Hillsboro voters will see only one contested citywide race when they go to the polls at City Hall April 5 to vote in the spring primary election.
Four candidates are vying for two open seats on the Hillsboro School Board.
Current Board President Jenny Hynek is trying to retain her seat. The other seat opened when incumbent Jan Levy declined to run for re-election.
The three other candidates running are Randy Seeley, Stacy Sosinsky and Jill Stekel.
Seeley also serves on the Hillsboro City Council.
Sosinsky is the founder of Cub Packs, a program that provides free bags of nutritious food to children who go without adequate meals during weekends and extended breaks when school is not in session.
Jill Stekel’s husband, Robert Stekel, was defeated last year in his bid to return to the Board.
Other local races
Whatever the outcome of the School Board race, Seeley is guaranteed of winning one race on election night.
He and the other Council members up for election–Rick Hanke, Garth Hitselberger, Mark Lankey, and Elizabeth Parish–are all running unopposed, as is incumbent Mayor Greg Kubarski.
Also of local interest, Hillsboro resident Bobbi Richardson, wife of Police Chief Tom Richardson, is running a write-in campaign for the open District 28 seat on the Vernon County Board.
There are no declared candidates for that seat, as well as the seats in Districts 2 and 10.
With the exception of District 7, where Mary Bringe and John Audetat are facing off, all other supervisors are running unopposed.

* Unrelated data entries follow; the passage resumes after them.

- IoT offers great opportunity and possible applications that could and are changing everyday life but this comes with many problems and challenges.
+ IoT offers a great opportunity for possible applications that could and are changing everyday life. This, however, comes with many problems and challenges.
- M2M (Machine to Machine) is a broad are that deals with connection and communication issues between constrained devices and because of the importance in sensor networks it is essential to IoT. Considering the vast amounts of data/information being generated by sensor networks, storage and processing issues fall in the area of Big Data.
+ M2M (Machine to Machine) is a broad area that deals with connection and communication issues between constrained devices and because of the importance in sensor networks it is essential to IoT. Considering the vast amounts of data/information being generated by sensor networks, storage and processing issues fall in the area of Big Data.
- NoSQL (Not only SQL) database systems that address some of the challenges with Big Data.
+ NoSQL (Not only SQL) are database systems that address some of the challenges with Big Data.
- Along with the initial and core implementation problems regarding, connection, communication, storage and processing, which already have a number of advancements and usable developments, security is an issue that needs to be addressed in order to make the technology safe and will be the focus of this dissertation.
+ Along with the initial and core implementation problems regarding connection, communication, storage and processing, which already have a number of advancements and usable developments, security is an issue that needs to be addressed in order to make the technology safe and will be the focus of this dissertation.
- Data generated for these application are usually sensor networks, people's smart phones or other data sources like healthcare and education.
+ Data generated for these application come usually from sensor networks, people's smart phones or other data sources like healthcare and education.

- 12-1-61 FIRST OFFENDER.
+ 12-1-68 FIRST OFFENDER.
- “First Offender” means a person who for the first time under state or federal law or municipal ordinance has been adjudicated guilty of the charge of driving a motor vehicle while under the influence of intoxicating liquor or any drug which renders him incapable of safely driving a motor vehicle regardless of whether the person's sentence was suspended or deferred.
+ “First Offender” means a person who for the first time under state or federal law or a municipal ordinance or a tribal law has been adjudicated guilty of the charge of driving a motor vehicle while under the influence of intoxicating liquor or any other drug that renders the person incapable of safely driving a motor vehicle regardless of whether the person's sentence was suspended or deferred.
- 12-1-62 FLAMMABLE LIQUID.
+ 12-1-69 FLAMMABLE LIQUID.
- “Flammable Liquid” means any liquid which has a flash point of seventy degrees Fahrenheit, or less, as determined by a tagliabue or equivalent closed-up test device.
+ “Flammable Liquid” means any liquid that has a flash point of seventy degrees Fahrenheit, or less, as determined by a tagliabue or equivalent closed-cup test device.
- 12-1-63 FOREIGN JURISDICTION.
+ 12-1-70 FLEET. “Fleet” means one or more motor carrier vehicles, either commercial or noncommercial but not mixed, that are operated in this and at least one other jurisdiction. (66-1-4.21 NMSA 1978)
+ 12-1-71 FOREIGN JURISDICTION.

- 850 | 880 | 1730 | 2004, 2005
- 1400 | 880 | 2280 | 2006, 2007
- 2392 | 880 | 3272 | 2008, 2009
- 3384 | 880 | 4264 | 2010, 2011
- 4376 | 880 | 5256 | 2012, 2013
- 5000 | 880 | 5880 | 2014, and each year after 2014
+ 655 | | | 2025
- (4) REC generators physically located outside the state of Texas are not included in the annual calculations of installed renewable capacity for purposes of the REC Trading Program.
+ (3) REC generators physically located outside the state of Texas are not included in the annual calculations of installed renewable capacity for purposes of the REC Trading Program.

The two statewide contests on the ballot are the presidential preference primary and the state Supreme Court election.
In addition to the five candidates still in the running–former Secretary of State Hillary Clinton and Vermont Sen. Bernie Sanders for the Democrats, and Texas Sen. Ted Cruz, Ohio Gov. John Kasich and businessman Donald Trump for the Republicans–candidates who have dropped out of the race will be on Wisconsin ballots, including Democrat Martin O’Malley and Republicans Jeb Bush, Ben Carson, Chris Christie, Carly Fiorina, Jim Gilmore, Mike Huckabee, Rand Paul, Marco Rubio, and Rick Santorum.
The Wisconsin Presidential Preference Selection Committee chose the names appearing on the ballot in early January, when the now-former candidates were still running. Under state law there is no way to remove the name of candidates who dropped out after Jan, 26, when the presidential ballot was finalized.
In the Supreme Court race, incumbent Rebecca Bradley–who was named to the Court last fall by Republican Gov. Scott Walker following the death of Justice Patrick Crooks–faces a challenge from Appeals Court Judge JoAnne Kloppenburg, who is making a second run for a seat on the high court.
Though the race is officially nonpartisan, conservative groups have aired television ads attacking Kloppenburg, while the progressive group One Wisconsin Now recently unearthed writings from Bradley’s college days in the early 90s critical of homosexual AIDS victims, feminists and abortion. Bradley has apologized for the writings.